Even as she spoke, Lew knew she was wrong. She remembered her own fury at the man who had fathered her two children: the cute, reckless teenager who had morphed into a shiftless drunk. A drunk she shed the minute she could earn a modest living as a secretary at the local paper mill before, eventually, putting herself through school so she could enter law enforcement. So, yes, you can have children with someone you hate—it's just that you may not experience that hatred until too late.

“Philip was married young—I think he was only twenty-five. He met Caroline at a friend's wedding. He thought she was very pretty, which she was. She thought he was very rich, which he was,” said Judith with a wry laugh. “Surprise, surprise—guess who announced she was pregnant three months after they started dating.

“Philip told Rudd that Caroline's parents allegedly were scandalized and demanded that he marry her, but he always suspected her mother had encouraged her to trap him into the marriage. And back in the day that's what a responsible young man did. So they eloped. Seven months later, Sloane arrived.

“From what he told Rudd—and who knows what the real story is because we all know the definition of a dysfunctional family is ‘more than one person'—Caroline went on to have two more children over the next ten years and then she locked her bedroom door. Not figuratively, either. Whatever her reasons, now that she had three children, plenty of money, and a lovely home in Lake Forest—she felt she no longer needed to put up with Philip.

“On the other hand, she refused to divorce him and he didn't push it. His father had kept a mistress for years, and since both Philip's parents were still alive, Philip didn't want the Tomlinson history of marital misery selling Chicago papers. Maybe he was too private for his own good.

“But with the estrangement from Caroline, he had no reason to stay in Lake Forest. He could manage the family fortune from anywhere, so he moved up north. At first he lived in the old lodge built by his grandfather, but when Caroline decided that she and the children should spend the summers there, too, Philip bought himself an old Airstream house trailer and put it down twenty feet from the lake and far away from the family.”
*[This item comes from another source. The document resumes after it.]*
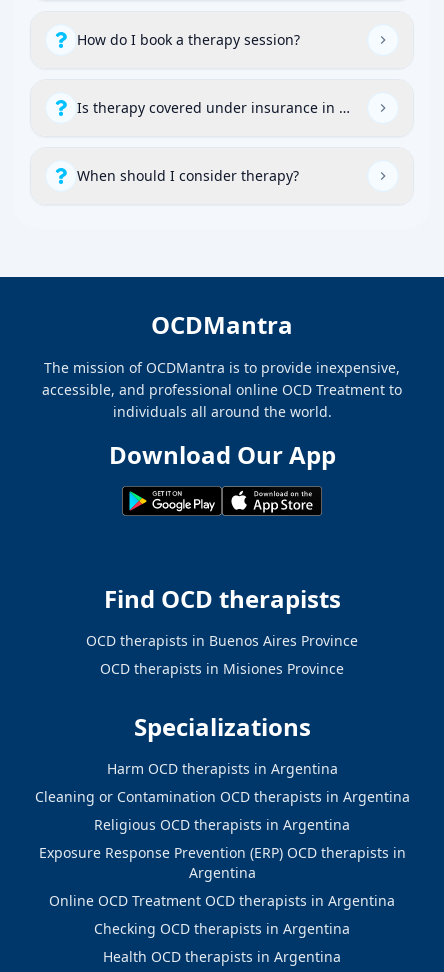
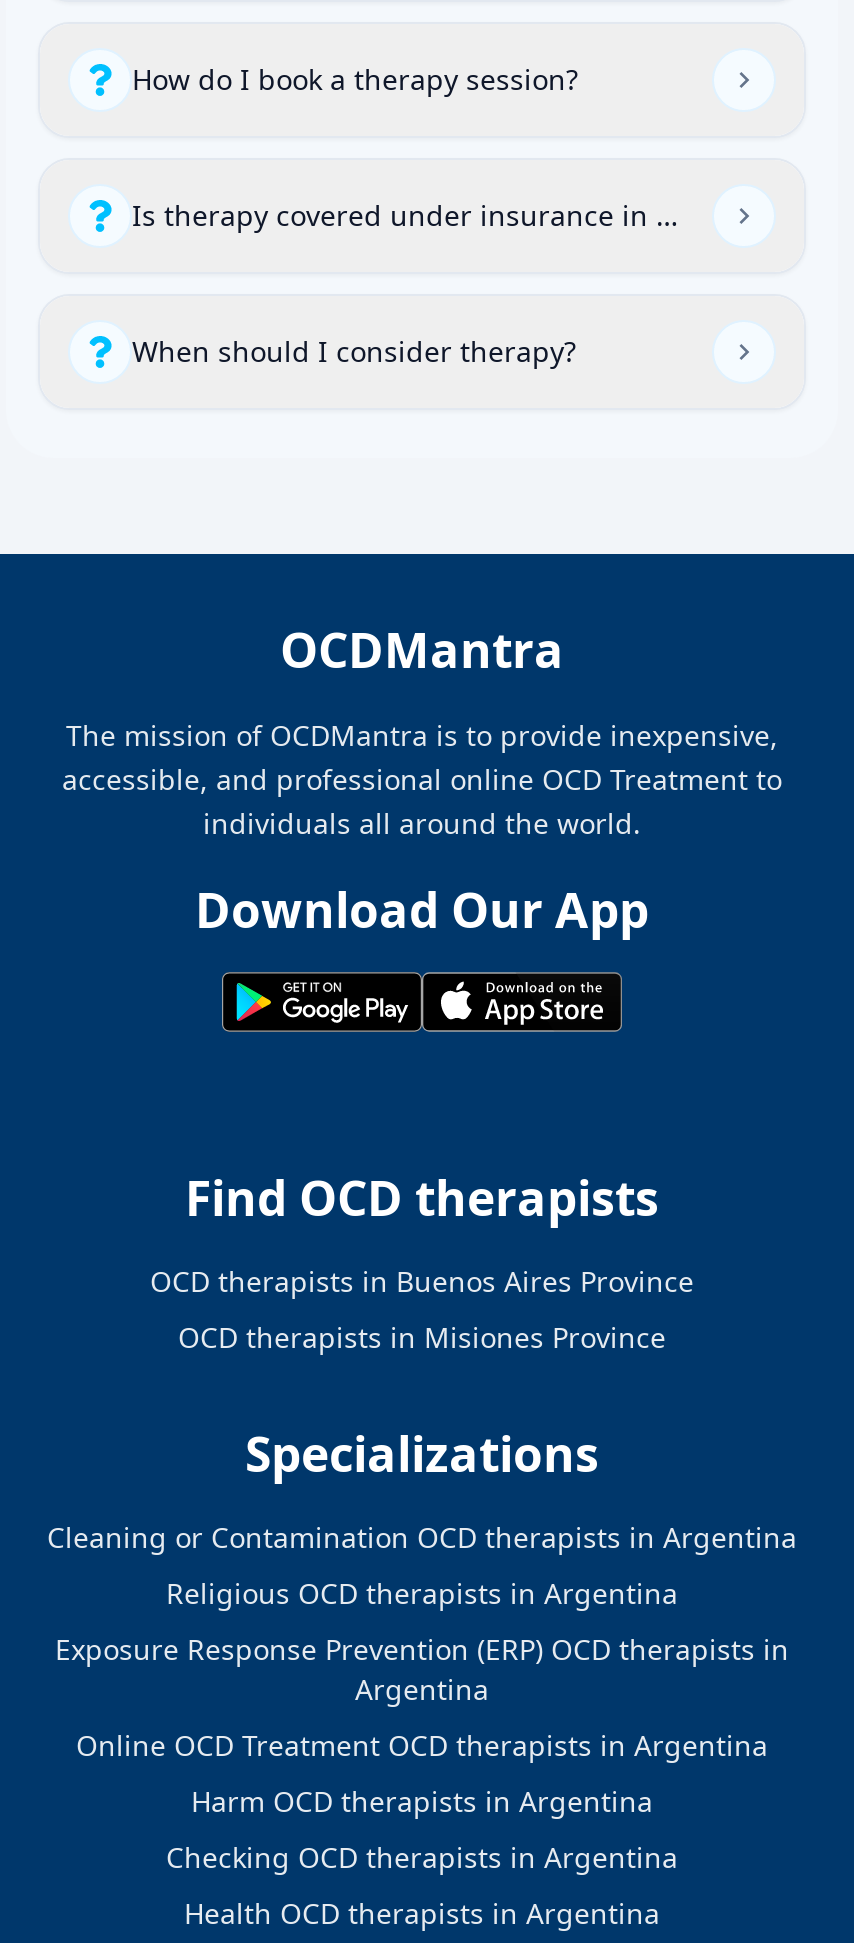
moved down: Harm OCD therapists in Argentina

moved up: Cleaning or Contamination OCD therapists in Argentina | Religious OCD therapists in Argentina | Exposure Response Prevention (ERP) OCD therapists in | Argentina | Online OCD Treatment OCD therapists in Argentina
“A house trailer? That seems odd. He could certainly afford to build another house, couldn't he?” asked Lew.

“Yes, but he loved being right on the water, and I think he took great satisfaction in the fact that his trailer appalled Caroline. She was
not
going to take visitors down to a trailer home, so he knew he was safe. And it was cozy. Philip was a good cook and he had outfitted the little kitchen just the way he wanted. His fishing boat and canoe were right there—”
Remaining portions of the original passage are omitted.